Sur le plan familial, lorsque nous l’avons rencontrée, Heidi célébrait la réussite du doctorat en médecine d’un de ses fils, réussite attribuable, estime-t-elle, à la qualité de l’éducation inclusive dont son fils a bénéficié toute sa vie, avec le soutien parental, évidemment!
Ce que les Finlandais appellent en anglais la « comprehensive school », que nous pouvons traduire comme étant « l’école inclusive », reconnait que chaque élève est unique et que malgré son profil, ses difficultés et ses origines, il a droit à une éducation de qualité, peu importe où il se trouve sur le territoire finlandais. Cela s’applique pour les Finlandais, les Samis et les immigrants.
En se rapportant en 1972, c’était ambitieux : augmenter la qualité de l’enseignement, diminuer les iniquités, notamment, celles relatives aux élèves qui vivent hors des zones urbaines et former une main-d’oeuvre hautement qualifiée. Le tout, en rendant cette école inclusive obligatoire de la 1re à la 9e année, après laquelle les élèves doivent choisir un parcours. La réforme a été imposée à titre expérimental, du nord vers le sud, de la Laponie vers la capitale. Le Nord en avait bien besoin : la population est majoritairement d’origine Samie, vit loin des centres urbains et est dispersée dans l’immensité du territoire.
À quoi une école inclusive ressemble-t-elle sur le terrain?
À l’époque, l’éducation finlandaise était centralisée et contrôlée par le gouvernement, malgré l’implantation d’une vision profondément humaniste en 1945, dans les suites de la Seconde Guerre mondiale. Dès lors, les Finlandais ont choisi sciemment de centrer le système sur l’élève et non sur l’enseignant ou sur la structure scolaire en soi. Cette priorité est demeurée près de 30 années et a servi de base à la réforme de 1972.

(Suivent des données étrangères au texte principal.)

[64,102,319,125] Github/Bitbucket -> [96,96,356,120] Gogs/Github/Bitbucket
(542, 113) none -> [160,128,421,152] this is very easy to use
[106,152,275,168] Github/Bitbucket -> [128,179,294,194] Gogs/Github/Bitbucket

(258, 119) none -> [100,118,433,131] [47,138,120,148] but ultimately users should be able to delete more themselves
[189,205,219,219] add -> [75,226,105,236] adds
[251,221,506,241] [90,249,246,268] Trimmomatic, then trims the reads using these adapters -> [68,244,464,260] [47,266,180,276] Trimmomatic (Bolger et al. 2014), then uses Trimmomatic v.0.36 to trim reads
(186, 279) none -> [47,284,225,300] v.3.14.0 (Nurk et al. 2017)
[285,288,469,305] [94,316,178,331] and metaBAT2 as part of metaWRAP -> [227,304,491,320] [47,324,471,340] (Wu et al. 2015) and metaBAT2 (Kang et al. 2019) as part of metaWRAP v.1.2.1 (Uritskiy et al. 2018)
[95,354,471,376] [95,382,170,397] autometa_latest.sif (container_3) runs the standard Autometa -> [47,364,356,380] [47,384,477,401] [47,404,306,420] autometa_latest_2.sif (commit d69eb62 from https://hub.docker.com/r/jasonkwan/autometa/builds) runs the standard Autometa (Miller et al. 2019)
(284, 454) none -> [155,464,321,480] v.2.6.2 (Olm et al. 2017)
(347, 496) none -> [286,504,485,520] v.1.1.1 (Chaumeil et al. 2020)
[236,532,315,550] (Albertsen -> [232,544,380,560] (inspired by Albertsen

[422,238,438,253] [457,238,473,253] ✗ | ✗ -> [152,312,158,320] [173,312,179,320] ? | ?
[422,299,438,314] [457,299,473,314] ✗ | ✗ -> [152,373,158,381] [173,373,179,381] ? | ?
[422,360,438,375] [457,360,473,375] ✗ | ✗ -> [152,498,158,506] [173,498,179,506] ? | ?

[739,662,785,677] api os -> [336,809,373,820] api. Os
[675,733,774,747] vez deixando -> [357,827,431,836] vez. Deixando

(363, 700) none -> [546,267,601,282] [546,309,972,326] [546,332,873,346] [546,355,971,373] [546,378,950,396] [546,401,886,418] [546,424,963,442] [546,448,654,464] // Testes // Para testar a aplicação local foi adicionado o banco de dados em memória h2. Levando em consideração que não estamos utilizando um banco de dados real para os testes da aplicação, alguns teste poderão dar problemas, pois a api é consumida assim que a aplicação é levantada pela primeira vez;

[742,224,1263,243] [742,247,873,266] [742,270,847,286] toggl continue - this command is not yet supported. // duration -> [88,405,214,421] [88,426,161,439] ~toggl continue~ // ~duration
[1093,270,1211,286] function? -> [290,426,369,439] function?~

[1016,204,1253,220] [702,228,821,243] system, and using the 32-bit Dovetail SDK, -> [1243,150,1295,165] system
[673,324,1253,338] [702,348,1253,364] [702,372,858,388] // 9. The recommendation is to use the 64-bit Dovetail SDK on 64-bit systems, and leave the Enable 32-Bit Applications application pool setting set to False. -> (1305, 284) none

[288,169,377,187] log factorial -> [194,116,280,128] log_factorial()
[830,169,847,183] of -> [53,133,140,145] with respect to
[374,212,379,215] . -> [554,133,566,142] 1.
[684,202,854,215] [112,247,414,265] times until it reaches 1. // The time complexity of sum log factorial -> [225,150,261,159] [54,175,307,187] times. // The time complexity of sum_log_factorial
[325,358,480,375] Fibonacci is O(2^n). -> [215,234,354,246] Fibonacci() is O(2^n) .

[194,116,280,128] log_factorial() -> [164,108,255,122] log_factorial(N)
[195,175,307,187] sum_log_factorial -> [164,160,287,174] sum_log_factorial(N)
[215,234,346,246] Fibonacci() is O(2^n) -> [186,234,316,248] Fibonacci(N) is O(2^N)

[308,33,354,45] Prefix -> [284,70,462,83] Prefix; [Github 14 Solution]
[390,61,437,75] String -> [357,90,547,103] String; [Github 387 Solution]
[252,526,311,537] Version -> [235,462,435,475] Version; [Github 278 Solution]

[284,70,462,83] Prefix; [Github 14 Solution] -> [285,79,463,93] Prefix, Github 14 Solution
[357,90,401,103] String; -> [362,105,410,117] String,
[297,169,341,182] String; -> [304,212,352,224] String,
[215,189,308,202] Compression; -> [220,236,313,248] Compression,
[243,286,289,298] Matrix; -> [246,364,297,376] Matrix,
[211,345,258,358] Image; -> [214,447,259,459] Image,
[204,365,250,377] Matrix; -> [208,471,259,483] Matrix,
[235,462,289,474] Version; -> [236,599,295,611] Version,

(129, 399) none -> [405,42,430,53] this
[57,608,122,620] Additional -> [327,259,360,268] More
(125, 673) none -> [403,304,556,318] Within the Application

L’école inclusive s’envisage donc à tous les niveaux de la hiérarchie scolaire finlandaise. D’une part, le gouvernement de l’époque a transféré toute son autorité en matière d’éducation aux municipalités. Dans la même veine, les décideurs de la ville reconnaissent l’importance de donner le plus de latitude possible aux enseignants et aux directions d’école; les décisions doivent se prendre le plus près possible de l’élève. En conséquence, l’instance municipale doit donner accès à un maximum de ressources aux enseignants et à la direction pour qu’ils puissent mettre en place les mesures nécessaires pour accompagner les élèves de façon convenable. De son côté, la direction doit déployer un modèle organisationnel qui permet aux enseignants de collaborer dans le but d’aider les élèves. Les problématiques scolaires sont de plus en plus complexes et la collaboration, par la mise en commun des forces et des idées de chacun, permet de mieux pallier les difficultés des élèves. Enfin, les enseignants, eux, doivent exercer leur autonomie quotidiennement et ainsi faire tout ce qui est en leur pouvoir pour apporter l’aide nécessaire aux élèves, dans l’action et, aussi, voir à éviter l’émergence d’autres problématiques d’ordre pédagogique.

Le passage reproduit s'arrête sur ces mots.